Dataset entries
----
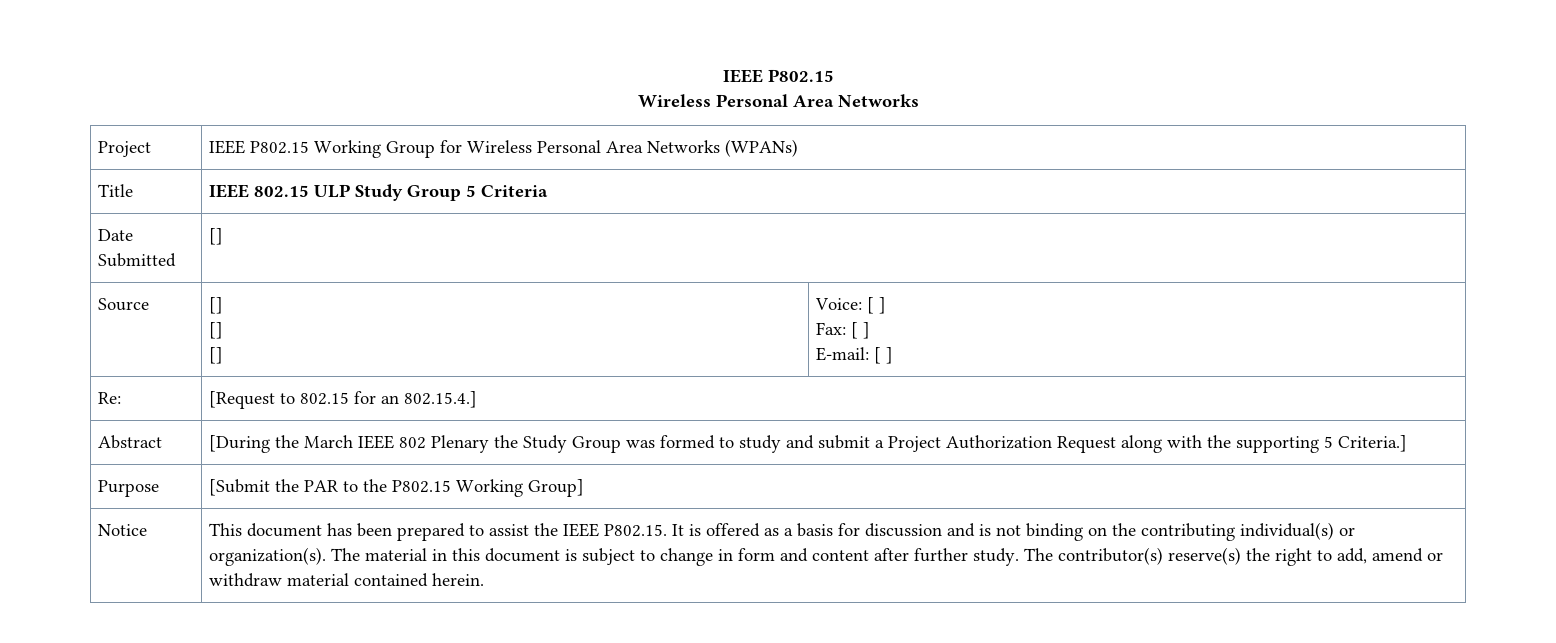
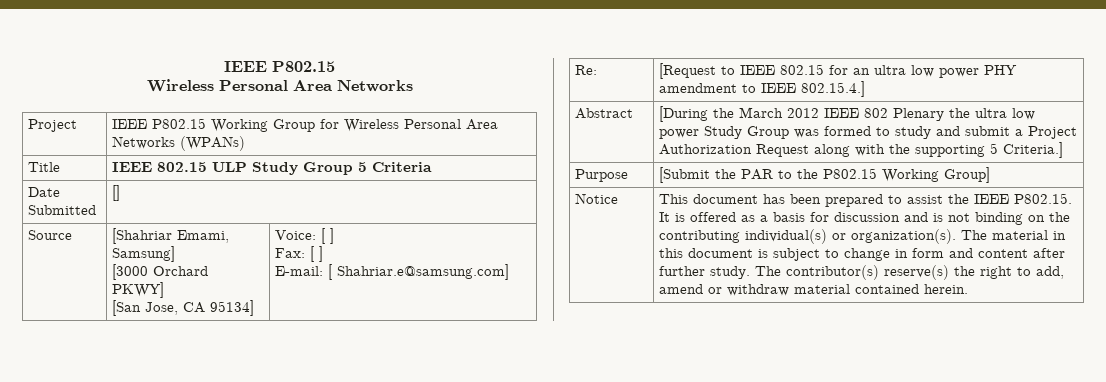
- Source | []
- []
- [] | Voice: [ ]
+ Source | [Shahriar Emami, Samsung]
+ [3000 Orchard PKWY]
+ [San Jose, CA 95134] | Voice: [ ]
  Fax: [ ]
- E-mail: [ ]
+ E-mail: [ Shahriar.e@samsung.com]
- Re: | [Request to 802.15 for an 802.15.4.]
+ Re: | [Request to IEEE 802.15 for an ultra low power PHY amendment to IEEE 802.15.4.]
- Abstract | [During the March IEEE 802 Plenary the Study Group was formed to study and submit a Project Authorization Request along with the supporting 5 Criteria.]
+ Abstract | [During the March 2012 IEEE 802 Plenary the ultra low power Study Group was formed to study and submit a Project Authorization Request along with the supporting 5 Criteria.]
----
The data above must be given back verbatim, minus its images.

→ TASK SOLUTION
- Source | []
- []
- [] | Voice: [ ]
+ Source | [Shahriar Emami, Samsung]
+ [3000 Orchard PKWY]
+ [San Jose, CA 95134] | Voice: [ ]
  Fax: [ ]
- E-mail: [ ]
+ E-mail: [ Shahriar.e@samsung.com]
- Re: | [Request to 802.15 for an 802.15.4.]
+ Re: | [Request to IEEE 802.15 for an ultra low power PHY amendment to IEEE 802.15.4.]
- Abstract | [During the March IEEE 802 Plenary the Study Group was formed to study and submit a Project Authorization Request along with the supporting 5 Criteria.]
+ Abstract | [During the March 2012 IEEE 802 Plenary the ultra low power Study Group was formed to study and submit a Project Authorization Request along with the supporting 5 Criteria.]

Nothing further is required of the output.